Students are never really taught how to protect the future of Earth. At least not at the lunch table.
But there’s an inconspicuous agent in each person’s drink, one that’s also one of the most unassuming contributors to landfills: straws.
While Earth Day has passed, UCLA still has a long road ahead when it comes to sustainability. In 2012, the university introduced its UCLA Zero Waste Plan, a recycling and waste program meant to reduce the campus’ contribution to landfills to zero by 2020.
But UCLA can put a significant dent in its carbon footprint by reducing plastic straw consumption and replacing plastic single-use straws with bamboo reusable straws.
Each UCLA Dining restaurant, which includes places like Bruin Café and Rendezvous, currently offer compostable plastic straws. These straws have been approved by the school’s compost facility, according to Emma Sorrell, the sustainability manager for UCLA Housing and Hospitality Services. Therefore, the straws do not add to landfill or plastic waste – provided they go into the compost bins.
The problem is, they don’t. Many students don’t pay attention to where they place their trash. They tend to throw straws anywhere, whether in garbage cans, recycling bins or simply on the ground.
Rendezvous instructs its patrons to throw their plastic lids and straws in specific bins for compostables. However, one look at the mad rush of students coming out of the building, and it’s clear very few pay attention to the instructions posted on the bins.
It’s no different when you walk through the UCLA campus. You can see straws and plastic waste littered everywhere. It doesn’t matter if the straws are compostable or not if they aren’t even ending up in the compost.
This isn’t just a campus beautification problem. Often, straws are overlooked and seen as an insignificant source of the Earth’s plastic waste. However, according to StrawFree.org, about 500 million straws are thrown away in the United States daily – enough straws to wrap around the Earth twice. Reducing plastic straw consumption is an easy way to help UCLA reach its goal of zero waste by 2020.
This seemingly minute attempt to further sustainability at UCLA can begin with UCLA Dining restaurants. They should offer bamboo straws instead of compostable single-use plastic straws. The bamboo straws are made by local volunteers and can last over a year, said Diana Lofflin, founder of StrawFree.org, a company which sells these straws.

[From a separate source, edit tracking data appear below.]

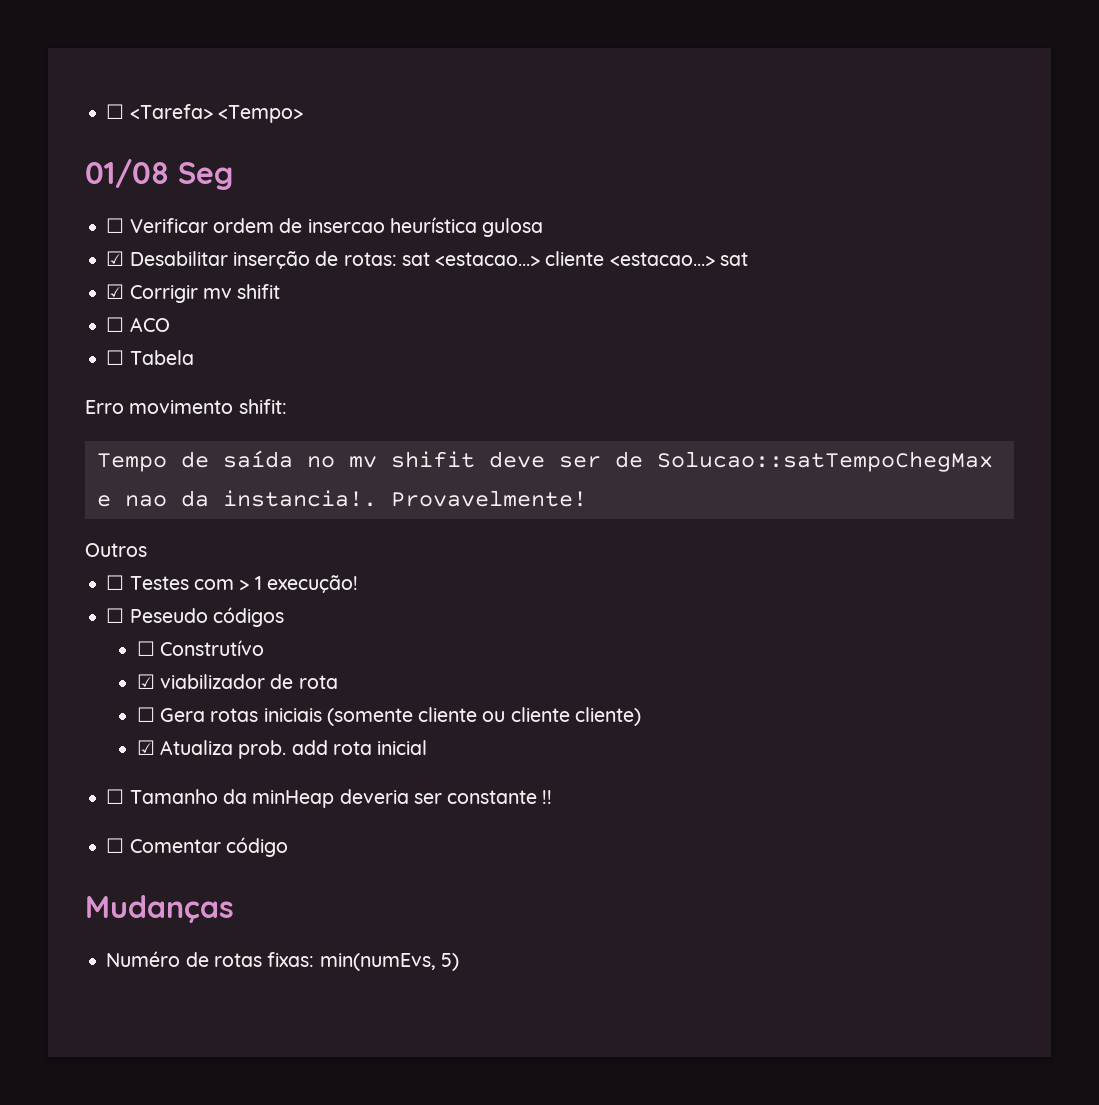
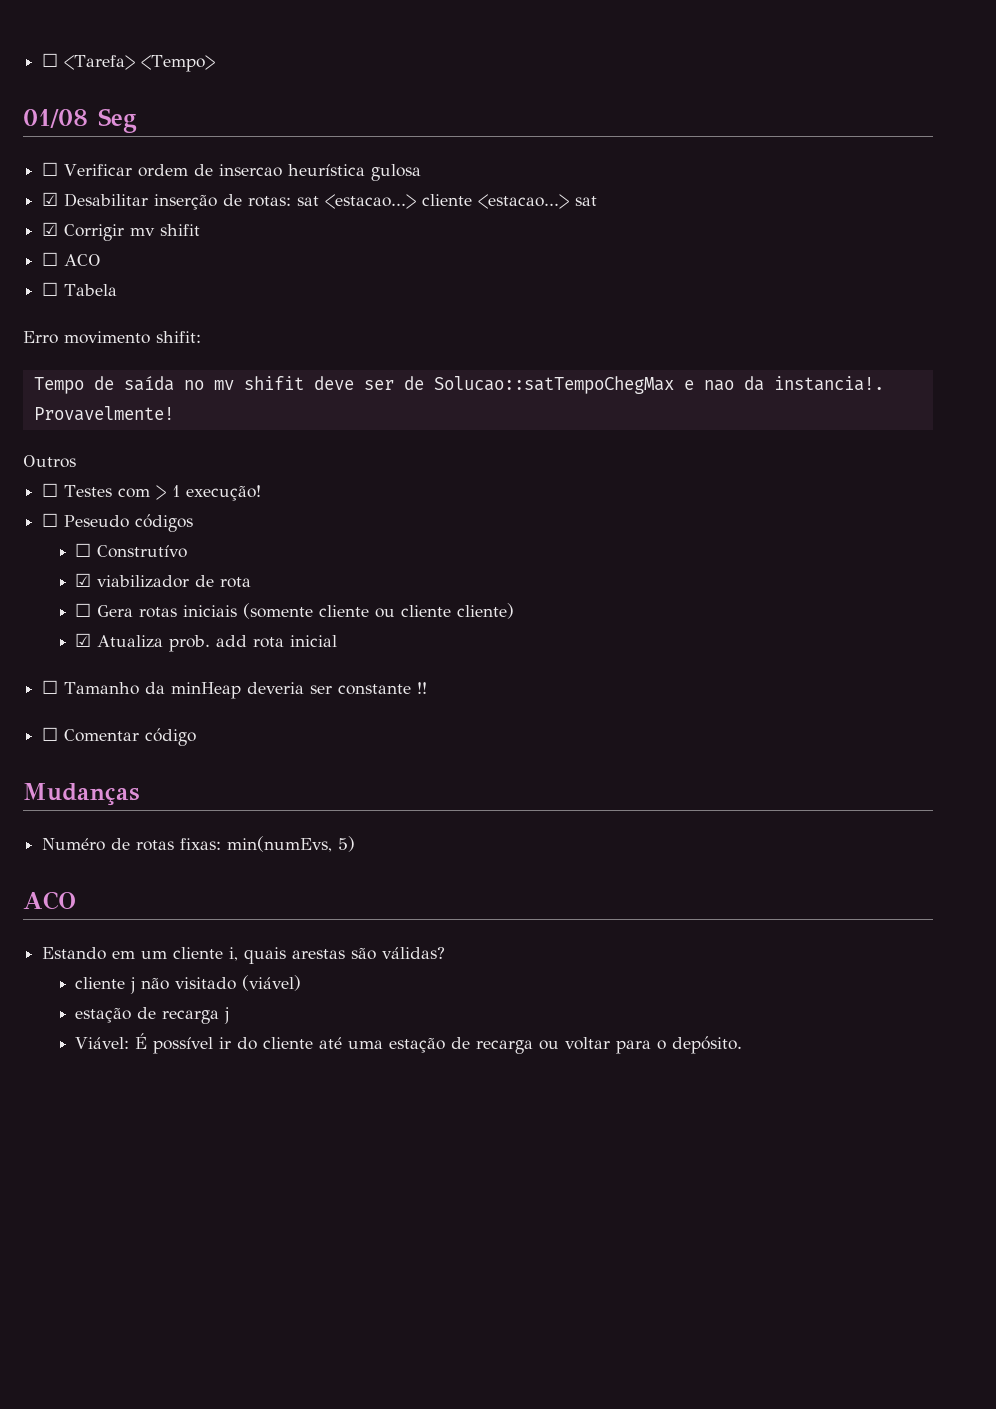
  Numéro de rotas fixas: min(numEvs, 5)
+ ACO
+ Estando em um cliente i, quais arestas são válidas?
+ cliente j não visitado (viável)
+ estação de recarga j
+ Viável: É possível ir do cliente até uma estação de recarga ou voltar para o depósito.

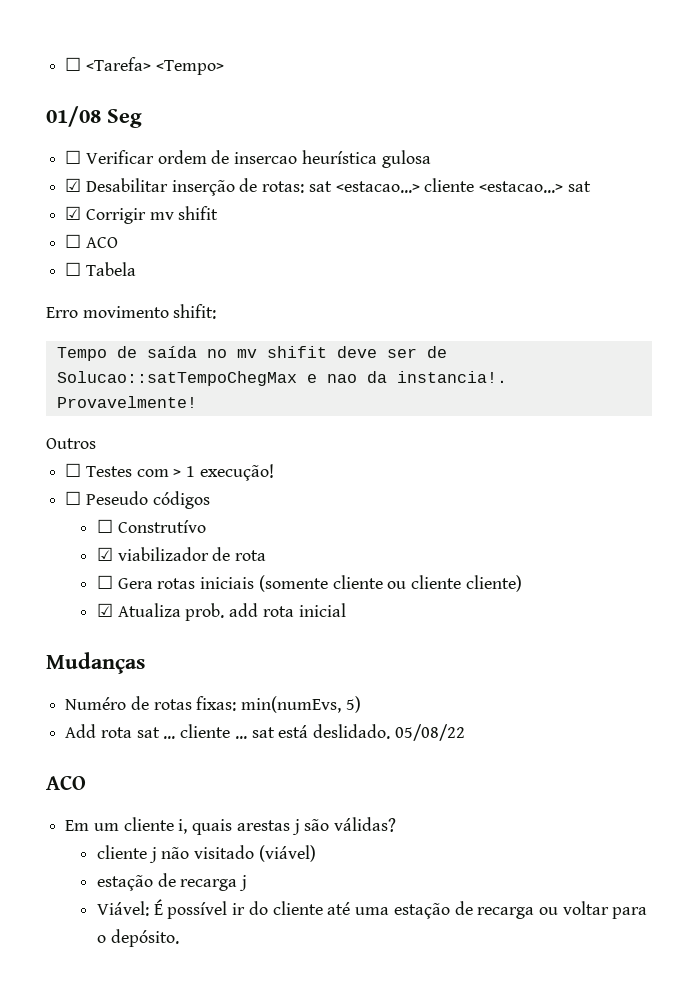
- ☐ Tamanho da minHeap deveria ser constante !!
- ☐ Comentar código
  Numéro de rotas fixas: min(numEvs, 5)
+ Add rota sat ... cliente ... sat está deslidado. 05/08/22
  ACO
- Estando em um cliente i, quais arestas são válidas?
+ Em um cliente i, quais arestas j são válidas?

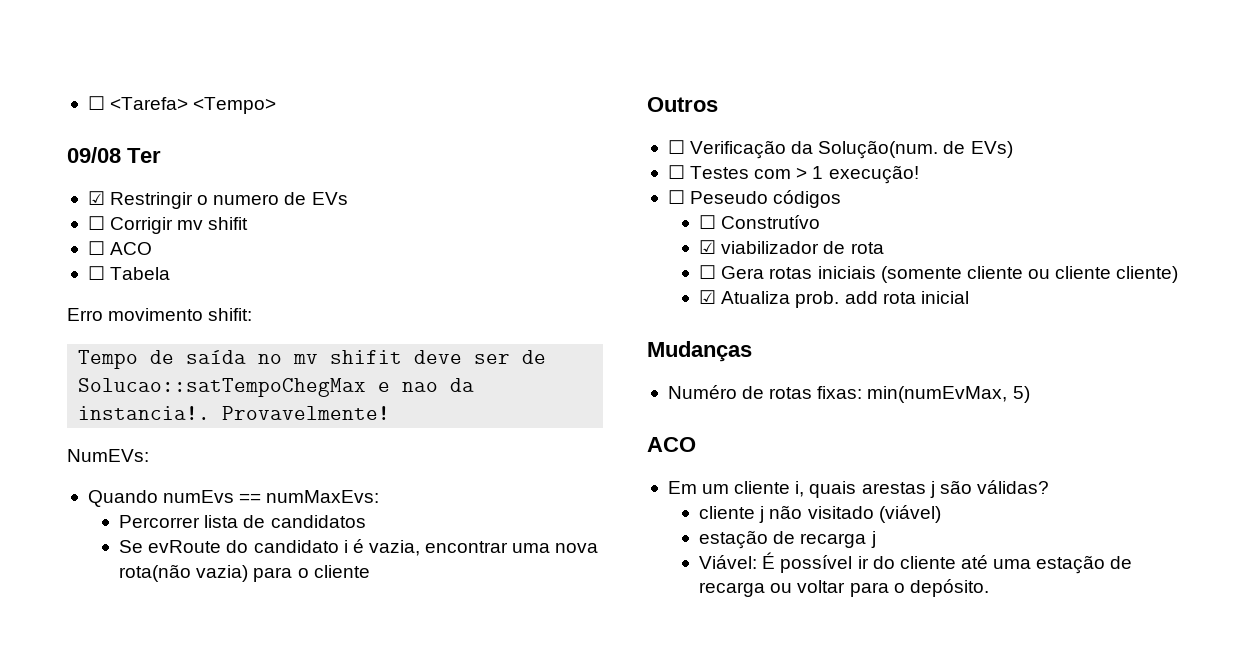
- 01/08 Seg
- ☐ Verificar ordem de insercao heurística gulosa
- ☑ Desabilitar inserção de rotas: sat <estacao...> cliente <estacao...> sat
- ☑ Corrigir mv shifit
+ 09/08 Ter
+ ☑ Restringir o numero de EVs
+ ☐ Corrigir mv shifit
+ NumEVs:
+ Quando numEvs == numMaxEvs:
+ Percorrer lista de candidatos
+ Se evRoute do candidato i é vazia, encontrar uma nova rota(não vazia) para o cliente
  Outros
+ ☐ Verificação da Solução(num. de EVs)
- Numéro de rotas fixas: min(numEvs, 5)
+ Numéro de rotas fixas: min(numEvMax, 5)
- Add rota sat ... cliente ... sat está deslidado. 05/08/22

Transitioning from plastic straws to bamboo straws may not be easy at first, but it would be pretty natural once implemented. Much like utensils in the dining halls, UCLA Dining can wash the straws and reuse them. Diners can finish their meals and place their straws in the clean-up bins like the ones students already utilize at dining halls for utensils. This can help students avoid throwing away plastic straws into trash cans or leaving them behind on tables or around campus.

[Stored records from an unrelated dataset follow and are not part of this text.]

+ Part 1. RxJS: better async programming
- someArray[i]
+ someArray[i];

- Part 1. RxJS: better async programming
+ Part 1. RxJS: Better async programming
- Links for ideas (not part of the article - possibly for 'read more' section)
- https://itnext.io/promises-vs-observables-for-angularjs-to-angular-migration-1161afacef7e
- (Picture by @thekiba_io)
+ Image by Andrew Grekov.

UCLA Dining quick service restaurants, like Bruin Café and Café 1919, should have straw bins in visible areas, like above trash cans. The bins would be much like the bins they have now but would be specifically for reusable bamboo straws. Students eating on the patio can place their straws in the bin on their way to class or to their dorms.
Every plastic straw consumer might believe that one straw wouldn’t make a difference, but each straw adds up. Straws end up in the accumulating piles of trash at landfills.

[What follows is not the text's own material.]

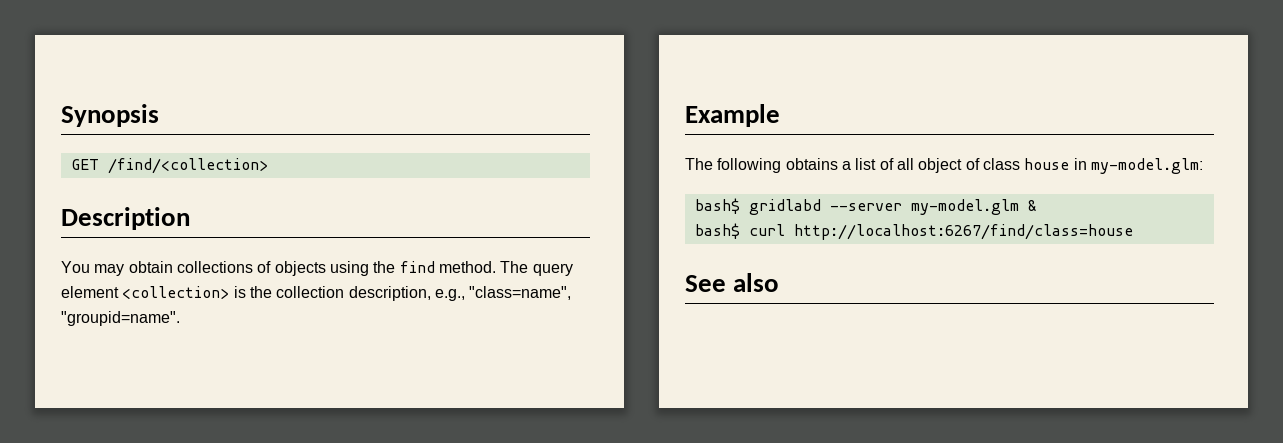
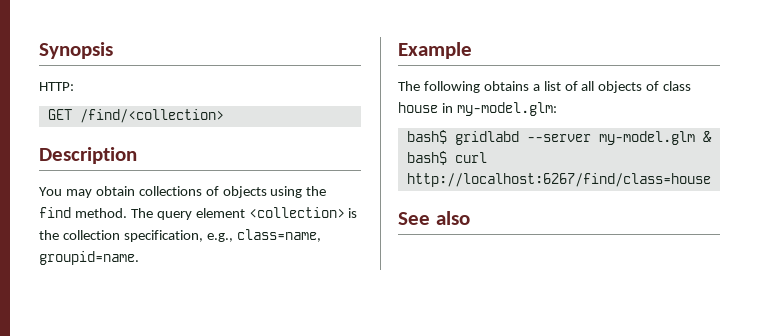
+ HTTP:
- The query element <collection> is the collection description, e.g., "class=name", "groupid=name".
+ The query element <collection> is the collection specification, e.g., class=name, groupid=name.
- The following obtains a list of all object of class house in my-model.glm:
+ The following obtains a list of all objects of class house in my-model.glm:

While UCLA straws are compostable, the majority of plastic straws aren’t recyclable. Having compostable straws is no longer enough. They can still end up harming Earth if they end up at landfills or beaches instead of the compost center.
Not only that, but they can harm wildlife – like a poor sea turtle in a viral video from 2015. It needed a plastic straw removed from its nostril. And who could forget all those photos of helpless animals caught in trash?
Every straw matters; it only takes one misplaced plastic straw to harm another animal. Once they’re out in the wild, the only viable way to reclaim plastic waste is through arduous beach clean-ups, Lofflin said.
Earth Day shouldn’t just be a day. It should be a year – a lifetime. Taking care of the Earth, with simple acts like choosing not to get a straw, should be ingrained in our everyday life. For now though, bamboo will do.